Synergy of Local and Remote Electron Transfer Maintains the Electron Deficiency of Active Sites for Enhanced Photocatalytic Upcycling of Plastic Waste

The photo-oxidation of ethylene glycol (EG) into high-value-added glycolic acid (GA) is of practical significance for poly(ethylene terephthalate) (PET) upcycling. As the key active species, the enrichment of hydroxyl radicals (•OH) is vital for improving the conversion efficiency of EG to GA, which remains a significant challenge. Herein, we proposed a strategy of constructing an electron-deficient active center by introducing F atoms with high electronegativity, which strengthened the adsorption of hydroxyl ions (OH–) to achieve the enrichment of •OH. As for the photocatalyst of Pd nanoparticles-loaded F-doped TiO2 hollow spheres (Pd/F-THS), local F atoms (proximal to Pd) directly reduce the electron density of Pd sites via electron cloud polarization under static conditions. Upon light irradiation, both local and remote F atoms could synergistically promote the migration of holes to Pd sites, thereby stabilizing Pd sites in a more electron-deficient state and promoting the adsorption of OH– through enhanced electrostatic attraction.

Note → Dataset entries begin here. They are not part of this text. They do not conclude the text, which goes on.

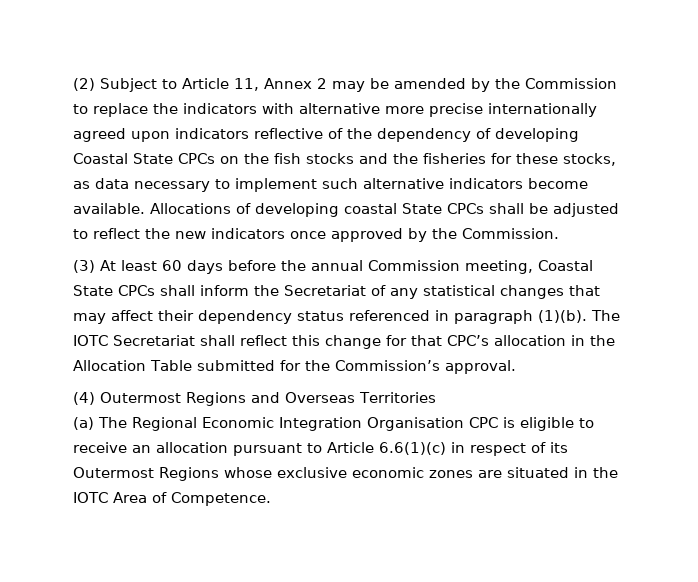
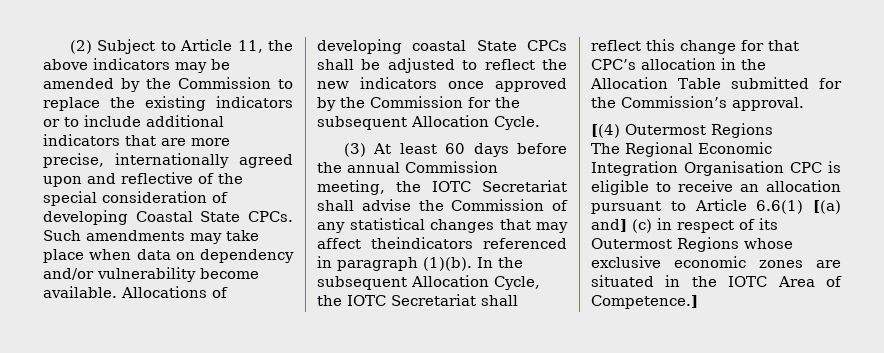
- (2) Subject to Article 11, Annex 2 may be amended by the Commission to replace the indicators with alternative more precise internationally agreed upon indicators reflective of the dependency of developing Coastal State CPCs on the fish stocks and the fisheries for these stocks, as data necessary to implement such alternative indicators become available.
+ (2) Subject to Article 11, the above indicators may be amended by the Commission to replace the existing indicators or to include additional indicators that are more precise, internationally agreed upon and reflective of the special consideration of developing Coastal State CPCs. Such amendments may take place when data on dependency and/or vulnerability become available.
- Allocations of developing coastal State CPCs shall be adjusted to reflect the new indicators once approved by the Commission.
+ Allocations of developing coastal State CPCs shall be adjusted to reflect the new indicators once approved by the Commission for the subsequent Allocation Cycle.
- (3) At least 60 days before the annual Commission meeting, Coastal State CPCs shall inform the Secretariat of any statistical changes that may affect their dependency status referenced in paragraph (1)(b).
+ (3) At least 60 days before the annual Commission meeting, the IOTC Secretariat shall advise the Commission of any statistical changes that may affect theindicators referenced in paragraph (1)(b).
- The IOTC Secretariat shall reflect this change for that CPC’s allocation in the Allocation Table submitted for the Commission’s approval.
+ In the subsequent Allocation Cycle, the IOTC Secretariat shall reflect this change for that CPC’s allocation in the Allocation Table submitted for the Commission’s approval.
- (4) Outermost Regions and Overseas Territories
- (a) The Regional Economic Integration Organisation CPC is eligible to receive an allocation pursuant to Article 6.6(1)(c) in respect of its Outermost Regions whose exclusive economic zones are situated in the IOTC Area of Competence.
+ [(4) Outermost Regions
+ The Regional Economic Integration Organisation CPC is eligible to receive an allocation pursuant to Article 6.6(1) [(a) and] (c) in respect of its Outermost Regions whose exclusive economic zones are situated in the IOTC Area of Competence.]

Meanwhile, the extracted photogenerated holes reacted with adsorbed OH–, forming an •OH-enriched region at the Pd sites. Owing to the presence of an •OH-rich Pd center, Pd/F-THS exhibited excellent performance for EG photo-oxidation. The yield rate and selectivity of GA achieved were 13.5 mmol g–1 h–1 and 78.6%, respectively, representing the best performance reported to date.